IL PARERE.NET (14 Dicembre 2010)

Valeva veramente la pena di vedere lo spettacolo di danza andato in scena giovedì scorso sul palcoscenico dei Rinnovati, anche per occhi non troppo avvezzi alla danza o al teatro. Dal punto di vista concettuale, – a partire dal titolo “Mattanza” – termine fortemente evocativo della crudeltà degli uomini, come dal punto di vista estetico lo spettacolo proposto dalla compagnia MOTUS può essere considerato davvero un’opera di rilievo…………..  Il corpo incarna (nel senso proprio della “carne”) l’espressione forse più immediata della sofferenza e della disumanizzazione.“Bianche” come queste morti lo sono anche le silhouette dei corpi (dolenti) messi in rilievo da un fascio di luce bianchissima sul fondo buio della scena.
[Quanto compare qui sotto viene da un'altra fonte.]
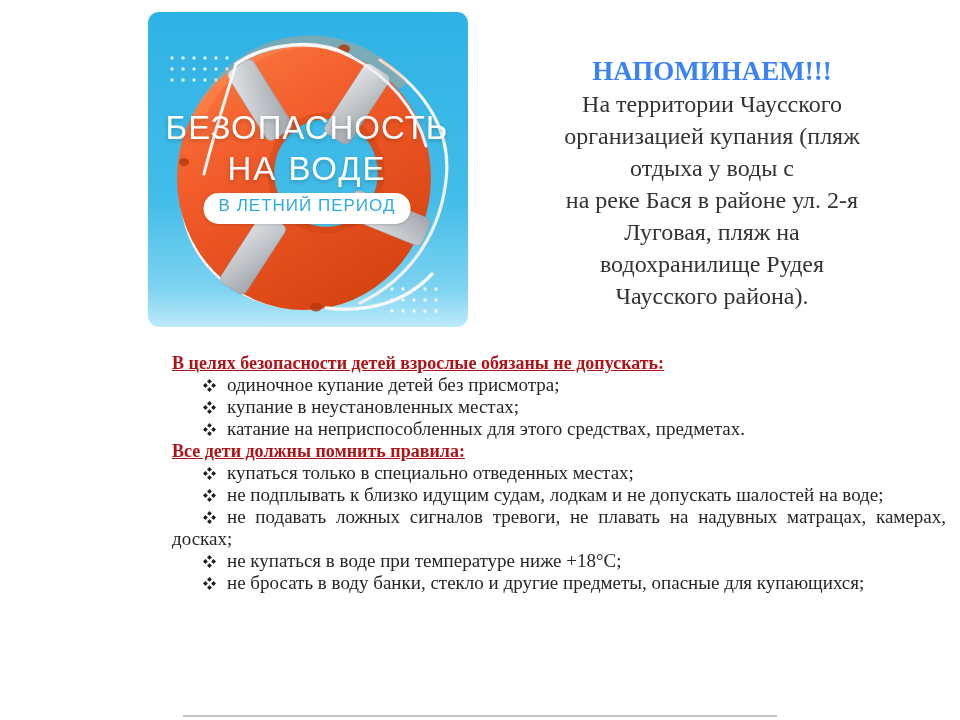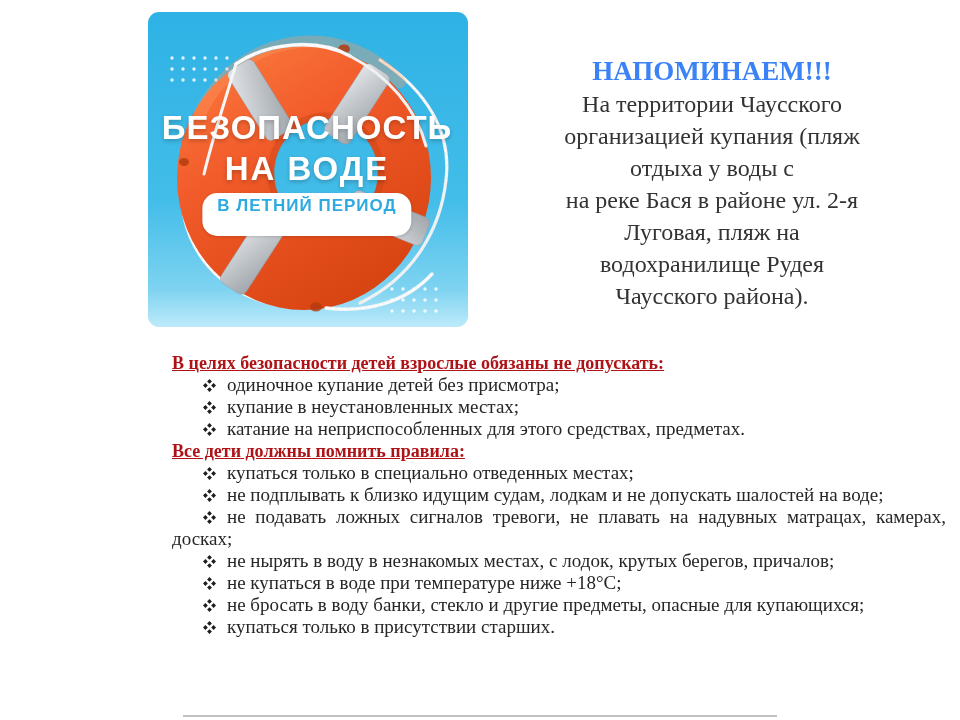"БЕЗОПАСНОСТЬ" .poster-text { font-weight: bold -> normal }
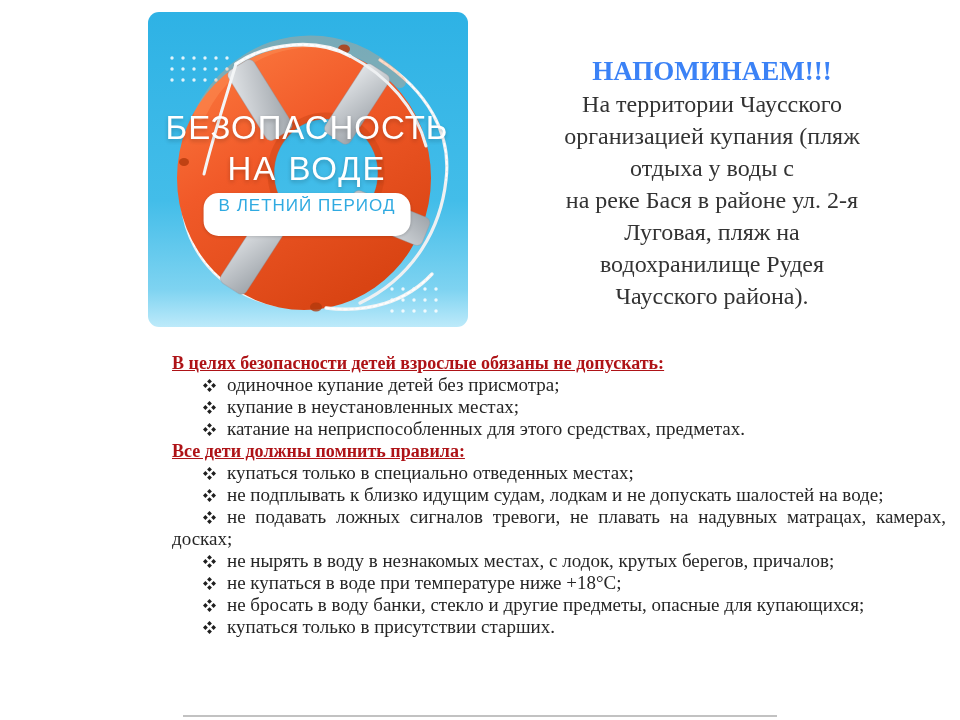"В ЛЕТНИЙ ПЕРИОД" .badge { padding: 3px 15px 20px 15px -> 3px 15px 8px 15px }
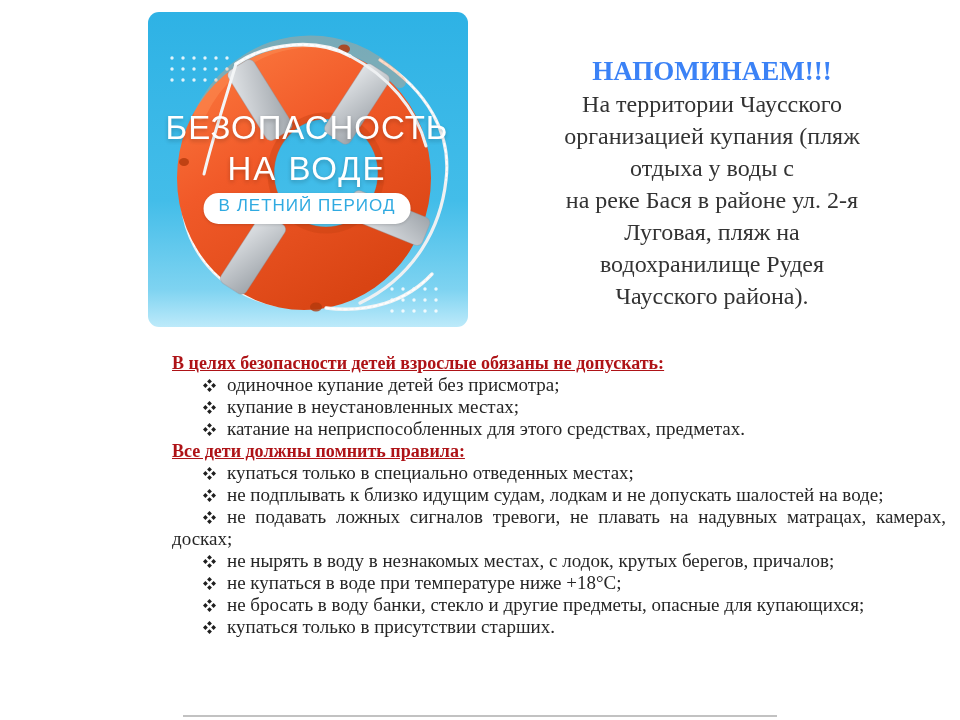"не нырять в воду в" div.item { html: <div> <svg> <path></path> </svg><span>не нырять в воду в незнакомых местах, с лодок, крутых берегов, причалов;</span> </div> -> none }
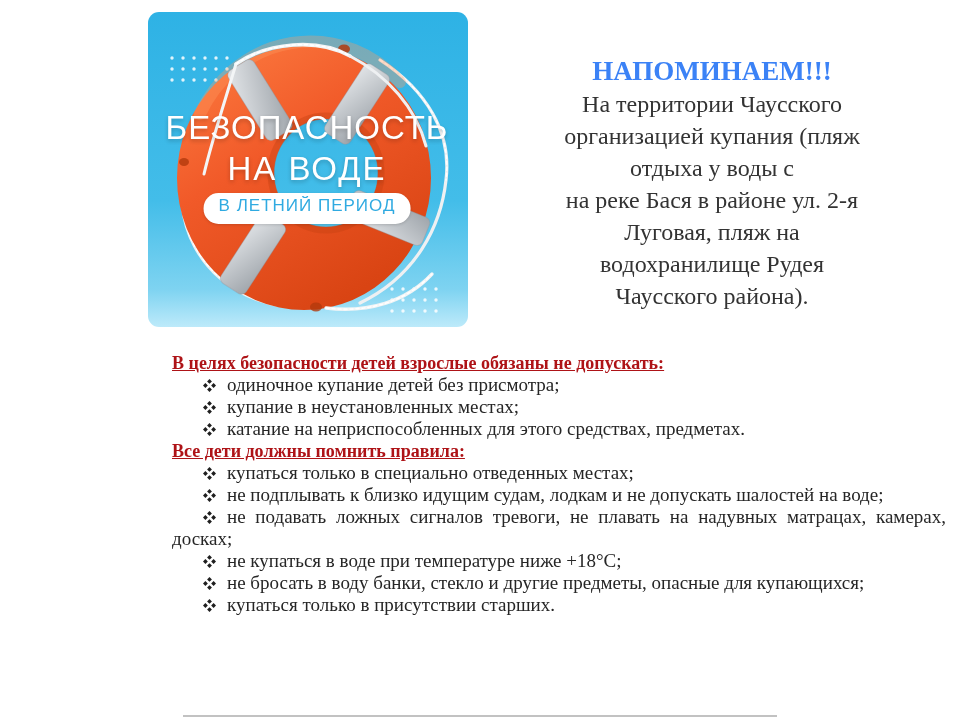"купаться только в присутствии старших." div.item { html: <div> <svg> <path></path> </svg><span>купаться только в присутствии старших.</span> </div> -> none }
Per gli spettatori è assai percepibile ogni contrazione, ogni tensione dei corpi in movimento……. A ben vedere queste figure dolenti potrebbero far immaginare un nuovo cerchio dell’inferno dantesco. In questo cerchio dei ”lavoratori moderni”, i corpi sono privi di anime. I movimenti sviluppati sul palcoscenico sono quelli di corpi puri, nella loro più fredda materialità. I corpi, che sembrano ogni tanto unici ogni tanto uniti, corrono, crollano, si rialzano, si scontrano, si sostengono, si tormentano a vicenda. Man mano che va avanti la rappresentazione i corpi si disarticolano sempre di più. Si muovono in sette spazi diversi (tre cubi ne delimitano l’area): sopra,  dentro, accanto, davanti. Quest’uso dello spazio, che moltiplica e divide al tempo stesso, sembra rispecchiare sia la solitudine di ogni destino sia l’universalità delle situazioni. Di fronte ai dannati, accompagnati sempre da musiche angoscianti, stressanti e stridenti, c’è la figura di un mostro polimorfe recitato da Simona Cieri, accompagnata invece da musiche più leggere e grottesche…………in questo spettacolo la compagnia MOTUS ha voluto trattare una pesante questione d’attualità, affrontando sul palcoscenico tutti gli aspetti del problema. Un problema che affonda le sue radici nella società e nella sua mentalità. Tanto di capello!